Le temps de l'aventure

C’est l’histoire d’un regard croisé et de ses effets persistants. L’histoire d’une femme bouleversée par la présence d’un homme triste dans un train, l’histoire de sa trajectoire déviée, le temps d’une journée. Jérôme Bonnell (Le Chignon d’Olga, J’attends quelqu’un) filme avec une troublante acuité la valse-hésitation de son héroïne traversée par le désir. Au plus près de ses pas, de son élan, il suit la circulation de son émoi et l’audace qui la guide sur les traces de cet inconnu de passage. Au cœur de son élégante mise en scène (qu’ils sont maîtrisés, ses plans-séquences inauguraux, que la photographie de Pascal Lagriffoul est belle !), Emmanuelle Devos, investie corps et âme, irradie. Ses gestes, ses regards, son phrasé, sa voix sont tout entiers traversés de sa foi proclamée dans les pouvoirs émotionnels du cinéma.
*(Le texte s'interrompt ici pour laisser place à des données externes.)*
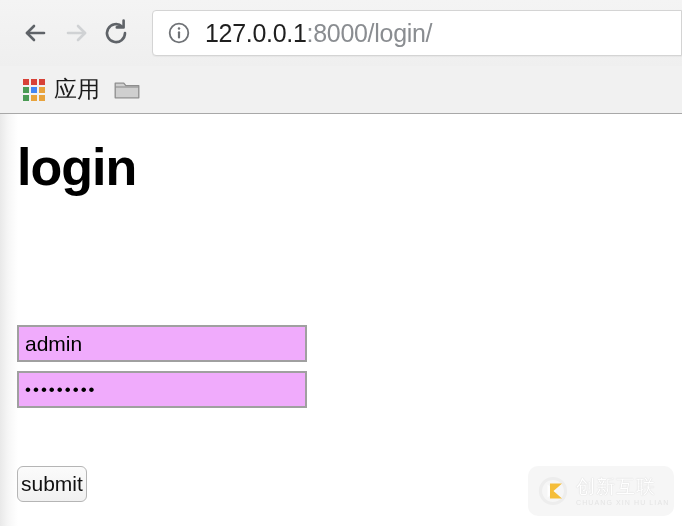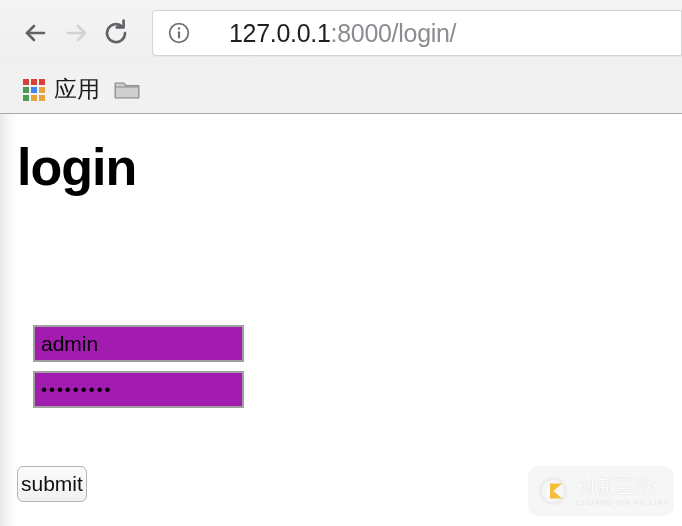--- a/index.html
+++ b/index.html
@@ -55,7 +55,6 @@
     padding-left: 14px;
     box-shadow: 0 1px 1px rgba(0,0,0,0.04);
     overflow: hidden;
-    gap: 24px;
   }
 
   .info-icon { flex: 0 0 auto; display: flex; align-items: center; }

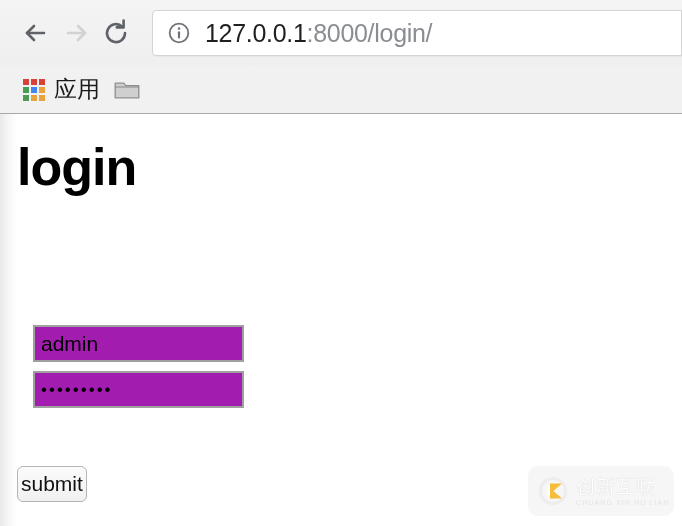--- a/index.html
+++ b/index.html
@@ -155,9 +155,9 @@
 
   .text-input {
     display: block;
-    width: 211px;
+    width: 290px;
     height: 37px;
-    background: #a21caf;
+    background: #f0abfc;
     border: 2px solid #a0a0a0;
     border-radius: 0;
     font-size: 21px;
@@ -165,7 +165,6 @@
     padding: 0 6px;
     font-family: "Liberation Sans", sans-serif;
     outline: none;
-    margin-left: 16px;
   }
   .text-input + .text-input { margin-top: 9px; }
   .pw-dots {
Elle est présence polarisante qui ne se sait exister qu’à travers les regards du réalisateur et de ses partenaires. Face à elle, Gabriel Byrne, en amant dévasté par le chagrin d’un deuil récent, touche par sa présence simple, immédiate. Toute la force de ce beau film réside dans le mariage subtil de l’anodin et du romanesque, du lyrisme et du burlesque, de l’intime et du spectacle. Tout cela est d’une grande sensibilité et d’une rare intelligence.